Shakespeare, Henry VI part III. (Do I need to identify the speaker?)
Think about it. Written in Italian, for an elite audience, and yet in a relatively short time, it became an English pop culture trope.
We should celebrate Niccolo Machiavelli as a man who tore aside the curtain which hides the evil inherent in every totalitarian system and shattered the righteous myths. By doing that he did humanity a great service. That triumph is enough for anyone. Are Descartes and Bacon indebted to Machiavelli for their ideas? Probably not. That is a bridge too far.
The modern myth that "Here also is the beginning of the break with ancient metaphysics and teleology that has, after centuries of working through the implications, left the West morally bereft. If what cannot be felt or seen cannot be real, how can it guide our actions? Attempts to find the answers through “science”—the latest being brain chemistry—only further radicalize the Machiavellian premise" is nothing but a myth.

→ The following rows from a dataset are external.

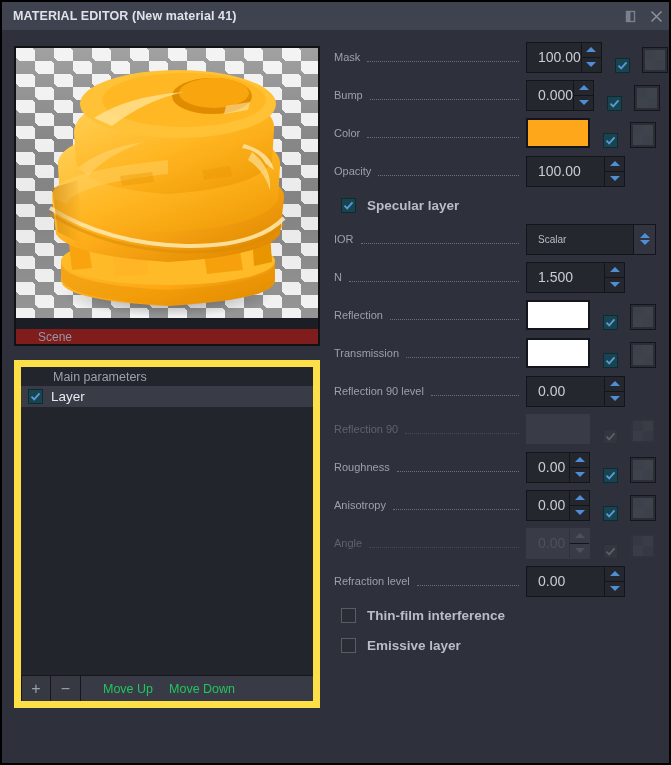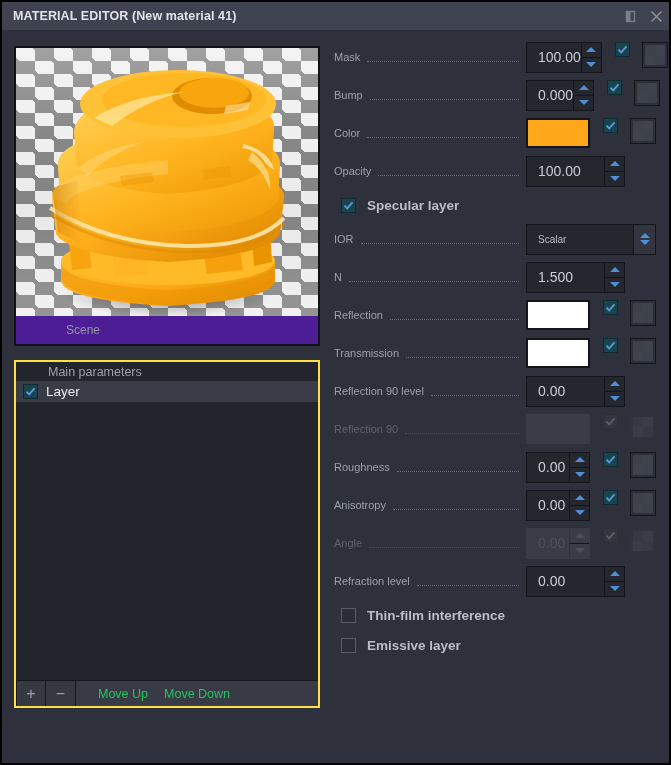--- a/index.html
+++ b/index.html
@@ -74,33 +74,33 @@
     background-position: 0 0, 19px 13px;
   }
   .checker::after {
     content: "";
     position: absolute; left: 0; top: 0; right: 0; bottom: 0;
     background: linear-gradient(to bottom, rgba(255,255,255,0.22) 0%, rgba(255,255,255,0.0) 34%, rgba(0,0,0,0.03) 60%, rgba(255,255,255,0.12) 100%);
   }
   .render svg { position: absolute; left: 0; top: 0; }
   .scene-bar {
     position: absolute; left: 0; bottom: 0;
-    width: 302px; height: 28px;
-    background: #4c1d95;
-    display: flex; align-items: center; padding-left: 28px;
+    width: 302px; height: 15px;
+    background: #7f1d1d;
+    display: flex; align-items: center;
   }
   .scene-bar span {
     margin-left: 22px;
     font-size: 12px; color: #9298a4;
   }
 
   .layers-frame {
     margin-top: 14px;
     width: 306px; height: 348px;
-    border: 2px solid #fde047;
+    border: 7px solid #fde047;
     background: #23252d;
     position: relative;
     overflow: hidden;
   }
   .layers-head {
     height: 19px;
     background: #23252d;
     display: flex; align-items: center;
   }
   .layers-head span {
@@ -159,21 +159,21 @@
   .leader {
     flex: 1;
     height: 1px;
     margin: 0 7px;
     border-bottom: 1px dotted #6d717c;
     position: relative; top: 4px;
     min-width: 8px;
   }
   .ctrl-zone {
     width: 130px;
-    display: flex; align-items: flex-start;
+    display: flex; align-items: flex-end;
     flex-shrink: 0;
   }
 
   
   .spin {
     width: 99px; height: 31px;
     background: #25272f;
     border: 1px solid #13151a;
     display: flex; align-items: stretch;
   }

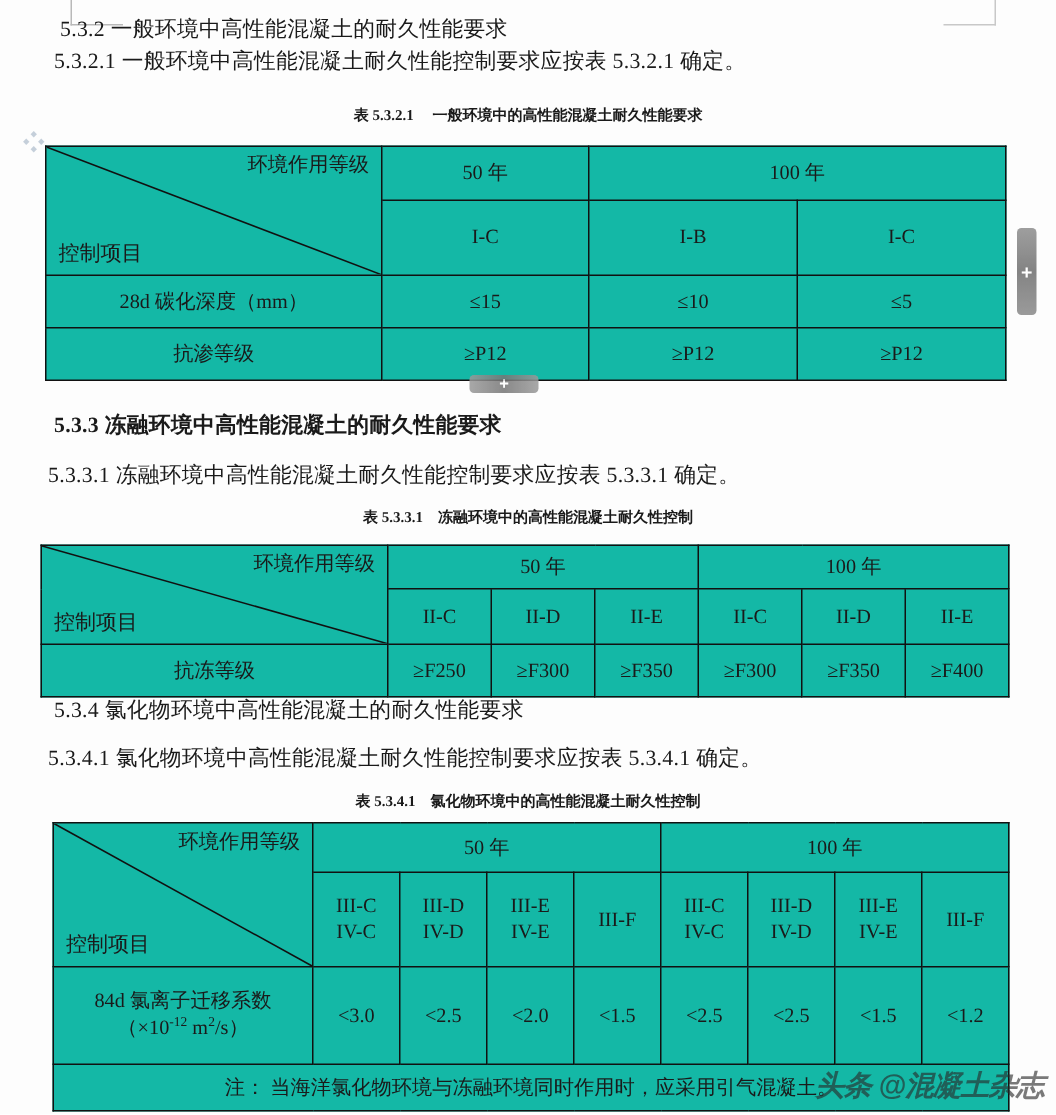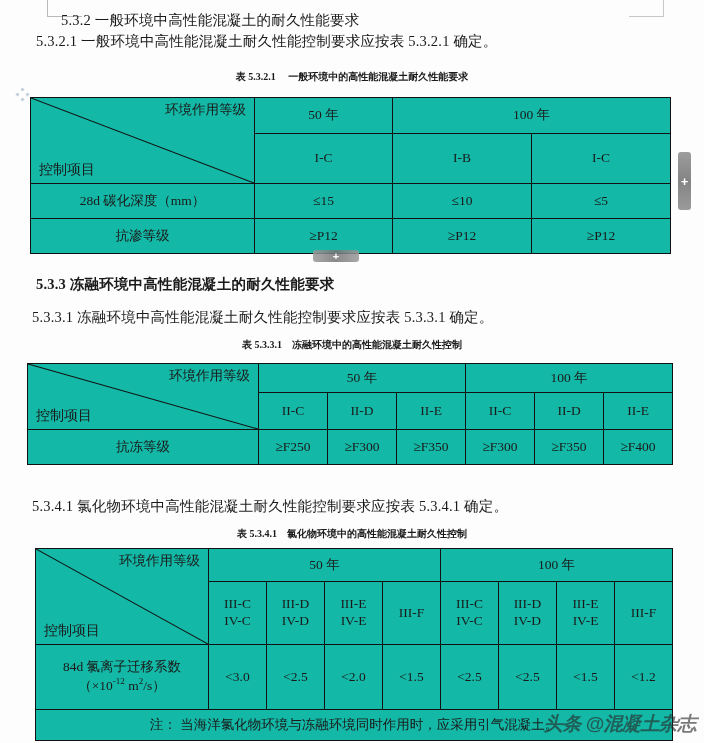--- a/index.html
+++ b/index.html
@@ -147,21 +147,21 @@
   }
 </style>
 </head>
 <body>
 
 <div class="page">
 
   <div class="corner tl"></div>
   <div class="corner tr"></div>
 
-  <div class="para" style="left:40px; top:12px;margin-left:21px;">5.3.2  一般环境中高性能混凝土的耐久性能要求</div>
+  <div class="para" style="left:40px; top:12px;">5.3.2  一般环境中高性能混凝土的耐久性能要求</div>
 
   <div class="para" style="left:36px; top:33px;">5.3.2.1  一般环境中高性能混凝土耐久性能控制要求应按表 5.3.2.1 确定。</div>
 
   <div class="caption" style="top:70px;">
     <span class="cap-strong">表 5.3.2.1</span>
     <span>&nbsp;&nbsp;&nbsp;</span>
     <span class="cap-strong">一般环境中的高性能混凝土耐久性能要求</span>
   </div>
 
   <div class="move-handle">
@@ -262,20 +262,21 @@
         <td>≥F250</td>
         <td>≥F300</td>
         <td>≥F350</td>
         <td>≥F300</td>
         <td>≥F350</td>
         <td>≥F400</td>
       </tr>
     </tbody>
   </table>
 
+  <div class="para" style="left:36px; top:466px;">5.3.4  氯化物环境中高性能混凝土的耐久性能要求</div>
 
   <div class="para" style="left:32px; top:498px;">5.3.4.1  氯化物环境中高性能混凝土耐久性能控制要求应按表 5.3.4.1 确定。</div>
 
   <div class="caption" style="top:527px;">
     <span class="cap-strong">表 5.3.4.1</span>
     <span>&nbsp;&nbsp;</span>
     <span class="cap-strong">氯化物环境中的高性能混凝土耐久性控制</span>
   </div>
 
   <table class="doc" style="left:35px; top:548px; width:637px;">

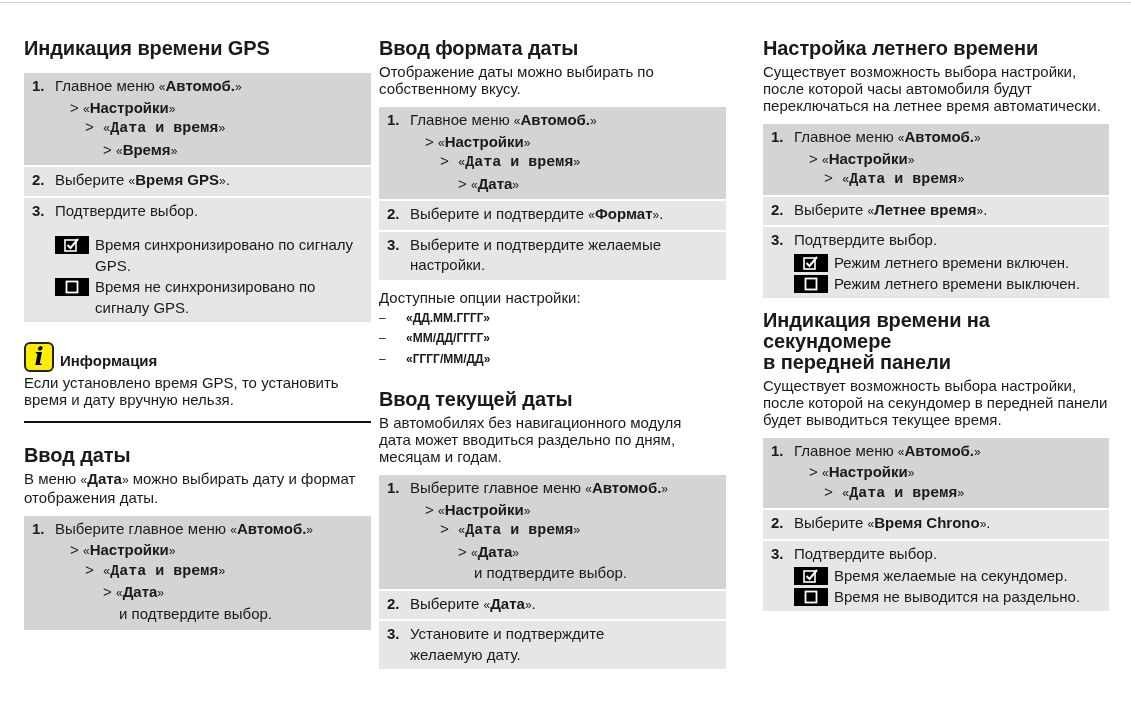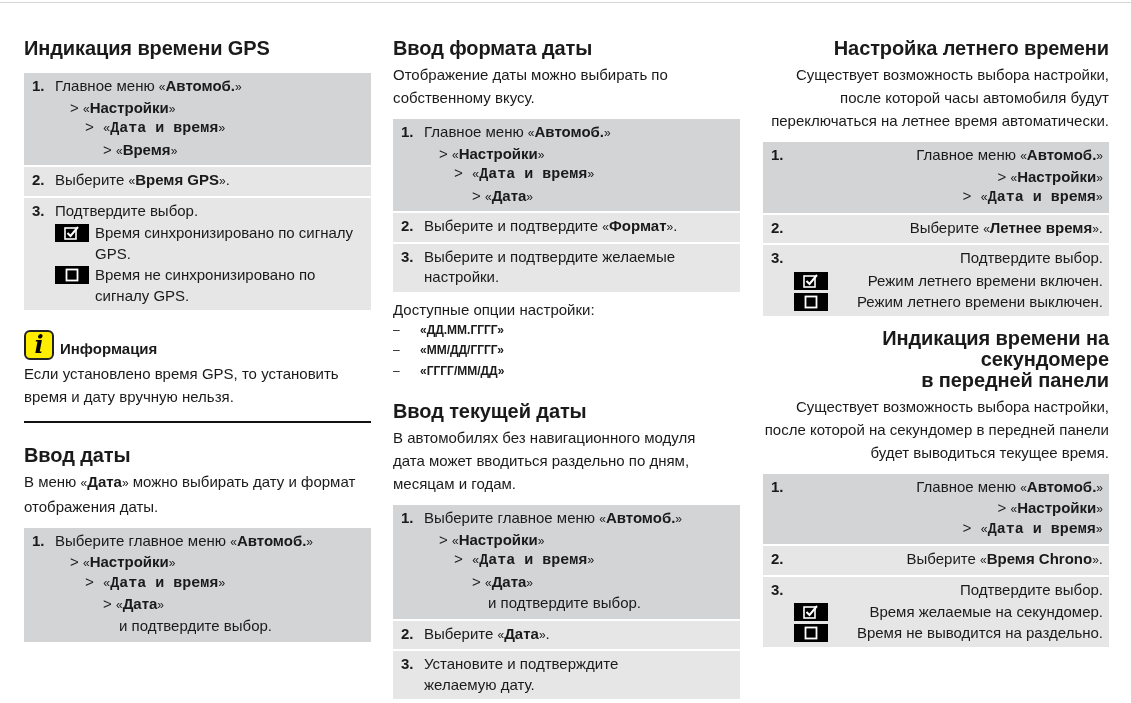--- a/index.html
+++ b/index.html
@@ -4,28 +4,28 @@
 <style>
   html, body { margin: 0; padding: 0; background: #ffffff; }
   body {
     width: 1131px; height: 703px; position: relative; overflow: hidden;
     font-family: "Liberation Sans", sans-serif; color: #1a1a1a;
     font-size: 15px;
   }
   .topline { position: absolute; left: 0; top: 2px; width: 1131px; height: 1px; background: #d4d4d4; }
   .col { position: absolute; top: 38px; }
   #col1 { left: 24px; width: 347px; }
-  #col2 { left: 393px; width: 347px; }
-  #col3 { left: 763px; width: 346px; text-align: right; }
+  #col2 { left: 379px; width: 347px; }
+  #col3 { left: 763px; width: 346px; }
 
   h2 {
     margin: 0; font-size: 20px; font-weight: bold; line-height: 21px;
     letter-spacing: -0.1px;
   }
-  p.txt { margin: 4px 0 0 0; line-height: 23px; font-size: 15px; }
+  p.txt { margin: 4px 0 0 0; line-height: 17px; font-size: 15px; }
 
   .steps { margin-top: 10px; }
   .step {
     position: relative; padding: 3px 6px 4px 31px; line-height: 20.5px;
     border-bottom: 2px solid #ffffff; font-size: 15px;
   }
   .step:last-child { border-bottom: none; }
   .step.dark { background: #d3d4d6; }
   .step.light { background: #e6e6e6; }
   .num { position: absolute; left: 8px; top: 3px; font-weight: bold; }
@@ -77,21 +77,21 @@
         <span class="path ind2"><span>&gt; </span><span class="q">«</span><b>Дата и время</b><span class="q">»</span></span>
         <span class="path ind3"><span>&gt; </span><span class="q">«</span><b>Время</b><span class="q">»</span></span>
       </div>
       <div class="step light">
         <span class="num">2.</span>
         <span>Выберите </span><span class="q">«</span><b>Время GPS</b><span class="q">»</span><span>.</span>
       </div>
       <div class="step light">
         <span class="num">3.</span>
         <span class="path">Подтвердите выбор.</span>
-        <div class="opt" style="margin-top:1px">
+        <div class="opt" style="margin-top:13px">
           <span class="cb">
             <svg width="16" height="14" viewBox="0 0 16 14">
                 <rect x="1" y="2" width="11" height="11" fill="none" stroke="#fff" stroke-width="1.6"></rect>
                 <path d="M3.5 7 L6.5 10 L14 1" fill="none" stroke="#fff" stroke-width="2"></path>
               </svg>
           </span>
           <span>Время синхронизировано по сигналу GPS.</span>
         </div>
         <div class="opt">
           <span class="cb">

Science is the natural outgrowth of those ancient metaphysics and teleology not a break from them. That is ridiculous. Just because no one has actually seen or felt a quark doesn't mean we can't believe they are real. If we refuse to believe they exist they do not cease to be real. God is the same way, he exists whether we believe in him or not.
How should we celebrate?
Let's depose a dictator.
Act to ensure that we are feared more than loved.
Act to ensure we are feared more than loved.
I second Luke Lea: read The Prince. It's only about a hundred pages.
Celebrate by dealing with people as they are, rather than how we wish they were. Machiavelli's greatest achievement was popularizing the notion that practicality trumped sentimentality. Truth, beauty, honor and love are nice words, but money and power are what moves people. And you should get people to think of you as honest, god-looking, honorable and loving while you're at it.
Maybe Obama will celebrate with a selfie of him holding the book.
I shall celebrate by moving my palace to the most recently acquired lands in all my demesne, marrying the daughter of a local and influential nobleman, and scattering my enemies before me with such ruthlessness that they can never regroup to pose a threat to my continued rule.
The Prince is a quick read and worth it.
http://www.gutenberg.org/files/1232/1232-h/1232-h.htm
What? No google doodle?? An outrage!
Celebrate by taking the enemy of your enemy to lunch.
Celebrate by remembering the man wrote the republican Discourses on Livy before re-phrasing the basic concepts for tyrants in the Prince.